What is the rationale for using Bitcoin? How is El Salvador mitigating the risks?
The story so far: On June 9, El Salvador became the first sovereign nation to make a cryptocurrency legal tender. The law pushed by its 39-year-old President, Nayib Bukele, passed with 62 out of 84 votes. It mandates that Bitcoin should now be accepted as a valid payment by all establishments, except those that do not have the technical wherewithal to do so. This puts the digital currency that does not answer to any government monetary policies on the same footing as the country’s primary currency, the United States dollar.
Why is the U.S. dollar the currency in El Salvador?
El Salvador fully ‘dollarised’ its economy in 2001. Countries adopt the U.S. dollar as their official currency for several reasons, such as when their local currencies fail (for example, Zimbabwe, which saw inflation in multimillion percentages), or to take advantage of the stability that it offers and attract investments. One of the downsides is that the economies of ‘dollarised’ countries get linked to the monetary policies of the Federal Reserve in Washington. The U.S. central bank could set rates that may benefit the U.S. economy but end up hurting economies that use the same currency.
What is the rationale for using Bitcoin?
The Bill that Mr. Bukele proposed said that “Central banks are increasingly taking actions that may cause harm to the economic stability of El Salvador” and that Bitcoin was being adopted “in order to mitigate the negative impact from central banks”. The country’s economy is also heavily reliant on remittances from El Salvadoreans working abroad. According to World Bank data, remittances made up almost $6 billion in 2019, which was about 20% of the country’s GDP — one of the highest ratios in the world. By enabling the transfer of money via Bitcoins, Mr. Bukele says El Salvadoreans will save on transaction fees of banks and agencies.
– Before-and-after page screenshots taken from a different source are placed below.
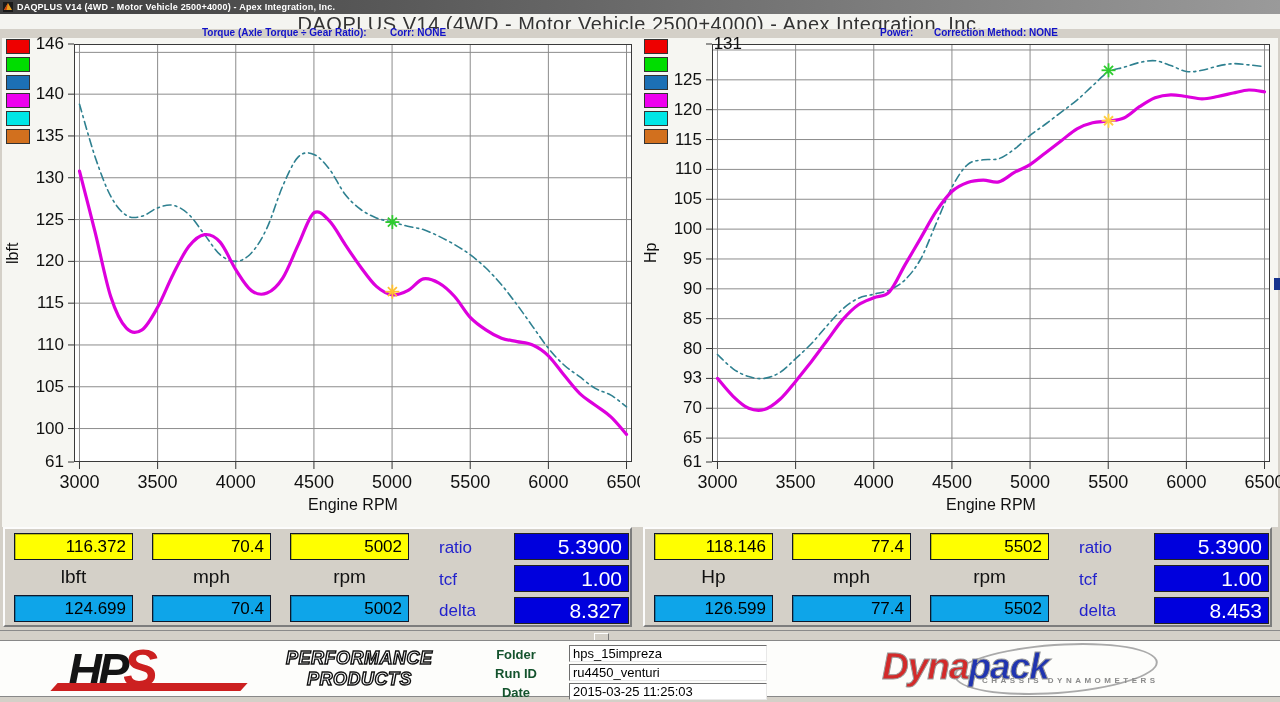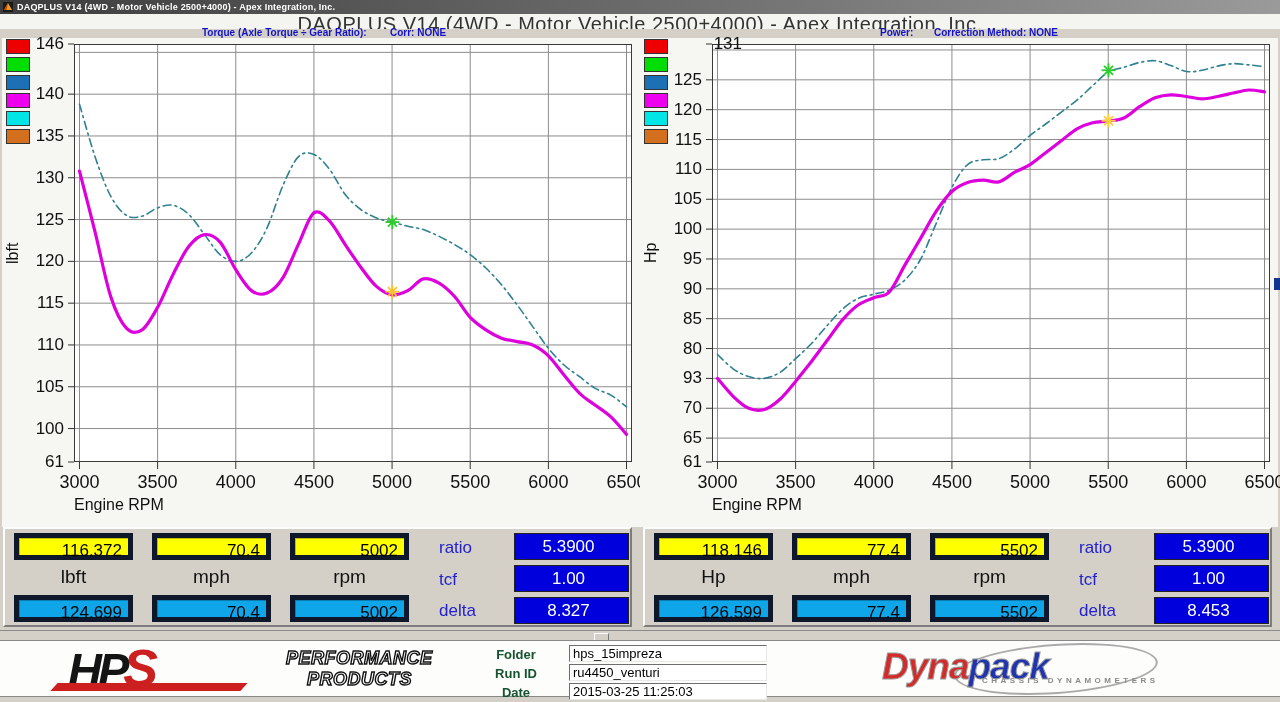--- a/index.html
+++ b/index.html
@@ -19,36 +19,36 @@
   #headerstrip{position:absolute;left:0;top:29px;width:1280px;height:9px;background:#d4d0c8;}
   .chart-header{position:absolute;top:27px;height:11px;line-height:11px;font-size:10px;font-weight:bold;
     color:#1212c8;white-space:nowrap;z-index:5;}
 
   
   .chart-panel{position:absolute;top:38px;height:489px;background:#f6f6f2;}
   .legend{position:absolute;left:4px;top:1px;}
   .swatch{width:22px;height:13px;border:1px solid #333;margin-bottom:3px;}
   .tick-y{position:absolute;text-align:right;font-size:17px;color:#111;white-space:nowrap;}
   .tick-x{position:absolute;width:70px;text-align:center;font-size:18px;color:#111;}
-  .axis-x{position:absolute;font-size:16px;color:#111;}
+  .axis-x{position:absolute;text-align:center;font-size:16px;color:#111;}
   .axis-y{position:absolute;writing-mode:vertical-rl;transform:rotate(180deg);
     font-size:16px;color:#111;height:84px;text-align:center;}
 
   
   .readout-panel{position:absolute;top:527px;height:100px;background:#d4d0c8;
     border:2px solid;border-color:#fcfcfc #7d7d7d #7d7d7d #fcfcfc;box-sizing:border-box;}
-  .val-box{position:absolute;width:119px;height:27px;border:5px solid #0f172a;box-sizing:border-box;
+  .val-box{position:absolute;width:119px;height:27px;border:1px solid #0f172a;box-sizing:border-box;
     font-size:17px;line-height:25px;text-align:right;padding-right:6px;color:#000;
     box-shadow:inset 1px 1px 0 rgba(0,0,0,.25);}
   .vb-yellow{background:#ffff00;}
   .vb-green{background:#0ea5e9;}
   .unit-label{position:absolute;width:119px;text-align:center;font-size:19px;color:#111;}
   .calc-label{position:absolute;left:434px;width:64px;font-size:17px;color:#2222cc;}
   .calc-box{position:absolute;left:509px;width:115px;height:27px;background:#0000dd;color:#fff;
-    border:1px solid #222;box-sizing:border-box;font-size:17px;line-height:25px;text-align:center;
+    border:1px solid #222;box-sizing:border-box;font-size:21px;line-height:25px;text-align:right;
     padding-right:6px;}
 
   
   #splitterstrip{position:absolute;left:0;top:630px;width:1280px;height:10px;background:#d4d0c8;
     border-top:1px solid #8a8a8a;box-sizing:border-box;}
   #splitterhandle{position:absolute;left:594px;top:2px;width:13px;height:7px;background:#d4d0c8;
     border:1px solid;border-color:#fff #777 #777 #fff;}
   #footerstrip{position:absolute;left:0;top:640px;width:1280px;height:57px;background:#fdfdfb;
     border-top:1px solid #888;border-bottom:1px solid #888;box-sizing:border-box;}
   .field-row{position:absolute;left:0;height:18px;}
Politically, the current government in El Salvador and the Joe Biden administration in the United States are at odds. Recently, some of President Bukele’s right-hand men found mention in a U.S. State Department list of corrupt officials in central America. The United States’s international aid agency is also moving money away from the Bukele government after it voted to remove all members of the Supreme Court.
How does Bitcoin work?
Bitcoin is the first and biggest of decentralised cryptocurrencies, which are online payment systems that are increasingly becoming mainstream. Etherium, Tether, and Binance Coin are some of the many others that have emerged after Bitcoin. Cryptocurrencies are built on the back of blockchain technology, a system of distributed, cryptographically-secured account keeping. In this system, the users keep a tab on every digital ‘coin’ and transaction rather than a banking system with a governing body at its centre.
Why are governments wary?
Due to their core nature that shuns centralised control, governments globally have been wary of cryptocurrencies. A report from the U.S. Library of Congress notes that most countries have warned their citizens against investing in cryptocurrencies, let alone allowing transactions in them. Some have tried to use the technology to create government-sanctioned digital currencies. China, a hub of cryptocurrency activity, has issued a digital Yuan on blockchain while it cracks down on other cryptocurrencies. The Bank of England has also proposed a digital Sterling.
However, many countries, including India, have allowed the treatment of cryptocurrencies as commodities, resulting in a rising tide of investment in them. After its introduction in 2009, Bitcoin saw its biggest gain in value last year, having started 2020 at $7,200 per coin and touching $65,000 in April of 2021, before falling to $30,000 in May.
Cryptocurrencies as commodities are highly volatile, a recent example being the massive swings in the values of Bitcoin and Dogecoin, based merely on the tweets of cryptocurrency ‘evangelist’ Elon Musk.
Another problem is the increasing energy use associated with cryptocurrencies. The ‘mining’ of Bitcoin, where individuals or companies set up powerful systems to support the blockchain network, for which they are rewarded in the currency, consumes “about the same amount of energy annually as the Netherlands did in 2019”, says a Reuters report citing data from the University of Cambridge and the International Energy Agency. “Bitcoin production is estimated to generate between 22 and 22.9 million metric tonnes of carbon dioxide emissions a year, or between the levels produced by Jordan and Sri Lanka,” says the report.
How is El Salvador mitigating the risks?
According to Mr. Bukele, the government will protect citizens from the volatility of Bitcoin prices by guaranteeing quick convertibility to dollars. If a shopkeeper does not want to hold the Bitcoin which they now have to accept from customers, the government will purchase it through a $150-million trust created at the country’s development bank.
As for the carbon footprint, Mr. Bukele says he has asked the State-owned geothermal electric company, LaGeo, to connect renewable energy from the country’s volcanoes to bitcoin mining facilities.